_What to do_. Filter the listing for lines containing "done".

_Provided records_.
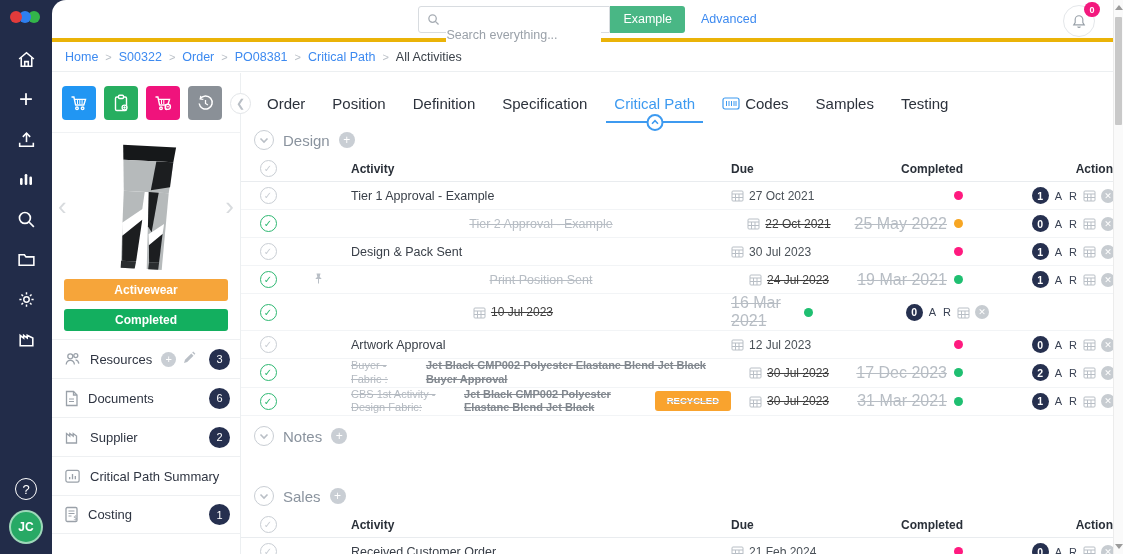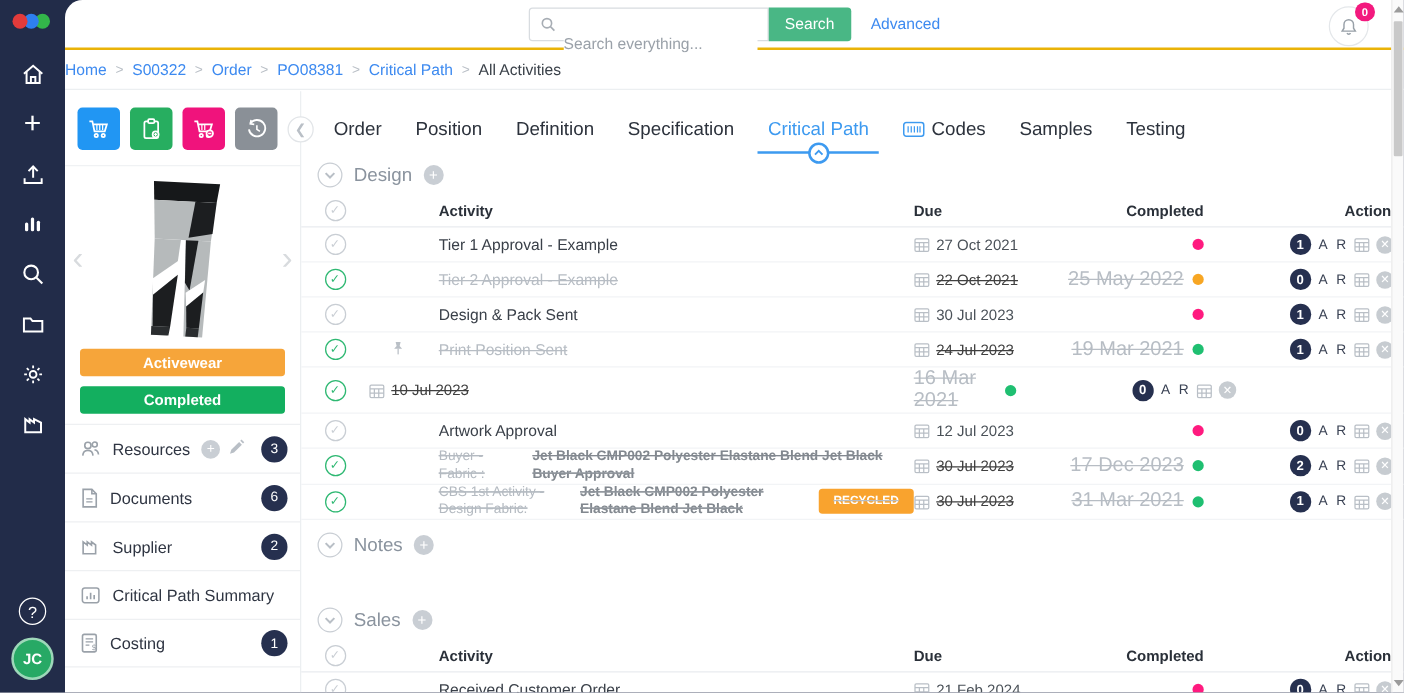--- a/index.html
+++ b/index.html
@@ -174,7 +174,7 @@
           </svg>
         <input placeholder="Search everything..." style="">
       </div>
-      <button class="btn-search">Search</button>
+      <button class="btn-search">Example</button>
       <a class="link-advanced">Advanced</a>
     </div>
     <div class="bell-wrap">

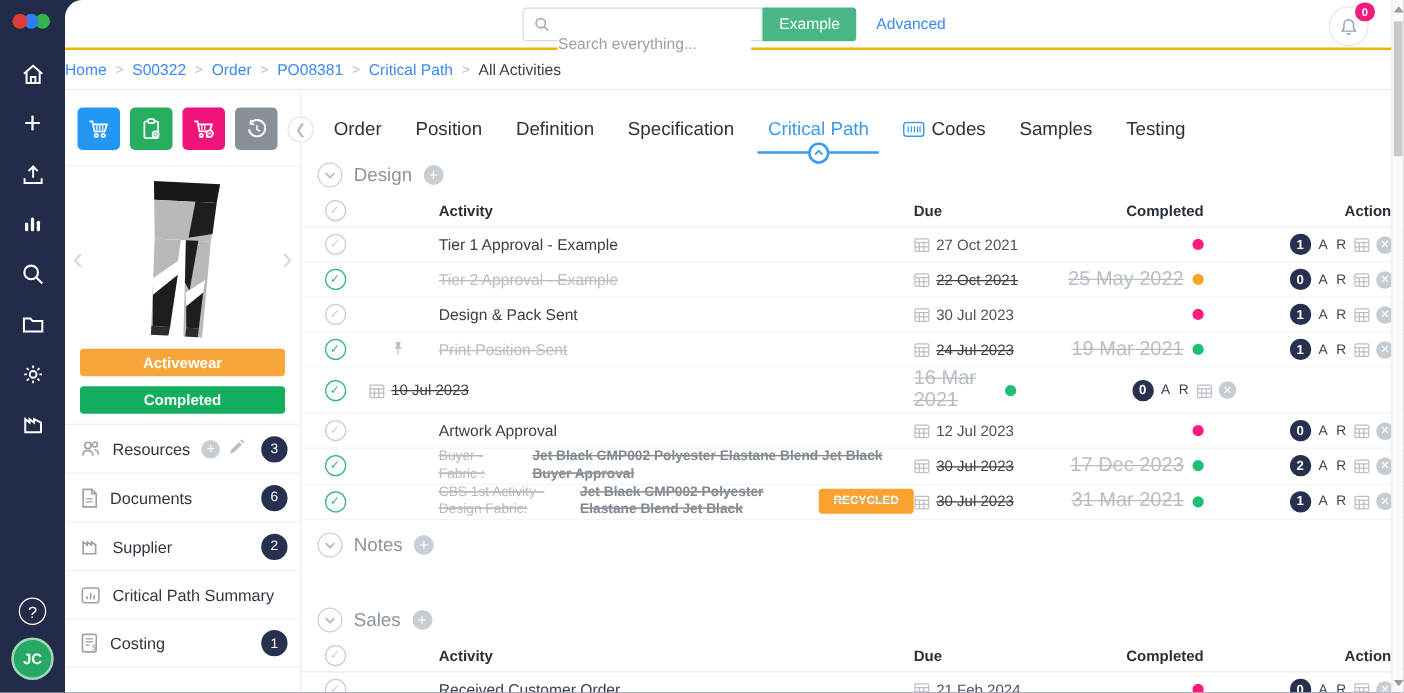--- a/index.html
+++ b/index.html
@@ -32,7 +32,7 @@
   .bell-wrap { position:absolute; right:28px; top:5px; width:32px; height:32px; border:1px solid #e4e7ea; border-radius:50%; display:flex; align-items:center; justify-content:center; cursor:pointer; }
   .bell-badge { position:absolute; top:-4px; right:-6px; min-width:16px; height:15px; background:#f3197e; color:#fff; font-size:9px; font-weight:bold; border-radius:8px; display:flex; align-items:center; justify-content:center; padding:0 4px; }
 
-  .breadcrumbbar { height:34px; border-top:2px solid #eab308; border-bottom:1px solid #eceff1; display:flex; align-items:center; padding-left:0; font-size:12.5px; }
+  .breadcrumbbar { height:34px; border-top:4px solid #eab308; border-bottom:1px solid #eceff1; display:flex; align-items:center; padding-left:13px; font-size:12.5px; }
   .bc-link { color:#3d8af0; cursor:pointer; }
   .bc-sep { color:#b9bfc6; margin:0 7px; font-size:11px; }
   .bc-current { color:#3a4149; }

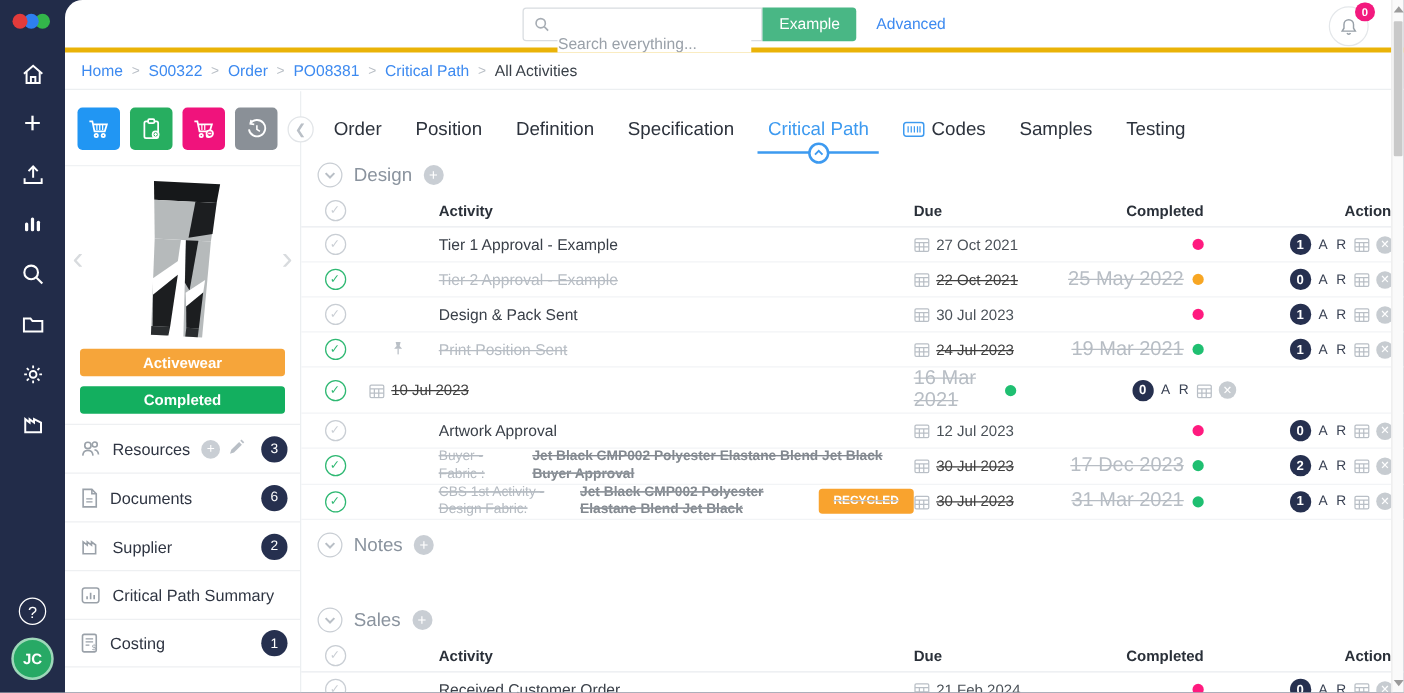--- a/index.html
+++ b/index.html
@@ -85,7 +85,7 @@
   .cnt { width:17px; height:17px; border-radius:50%; background:#26304f; color:#fff; font-size:10.5px; font-weight:bold; display:flex; align-items:center; justify-content:center; cursor:pointer; }
   .al { font-size:11px; color:#3a4254; cursor:pointer; padding:0 1px; }
   .xc { width:14px; height:14px; border-radius:50%; background:#c7ccd1; color:#fff; font-size:9px; display:flex; align-items:center; justify-content:center; cursor:pointer; }
-  .struck .c-act, .struck .c-due, .struck .c-done .cdate { color:#b7bdc4; text-decoration:line-through; }
+  .struck .c-act, .struck .c-due, .struck .c-done .cdate { color:#b7bdc4; text-decoration:line-through;justify-content:center; }
   .struck .c-due { color:#404040; }
   .pin { position:absolute; left:72px; top:50%; transform:translateY(-50%); }
   .cplx { font-size:11px; line-height:1.25; gap:12px; }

_Solution for this task_.
-  .struck .c-act, .struck .c-due, .struck .c-done .cdate { color:#b7bdc4; text-decoration:line-through; }
+  .struck .c-act, .struck .c-due, .struck .c-done .cdate { color:#b7bdc4; text-decoration:line-through;justify-content:center; }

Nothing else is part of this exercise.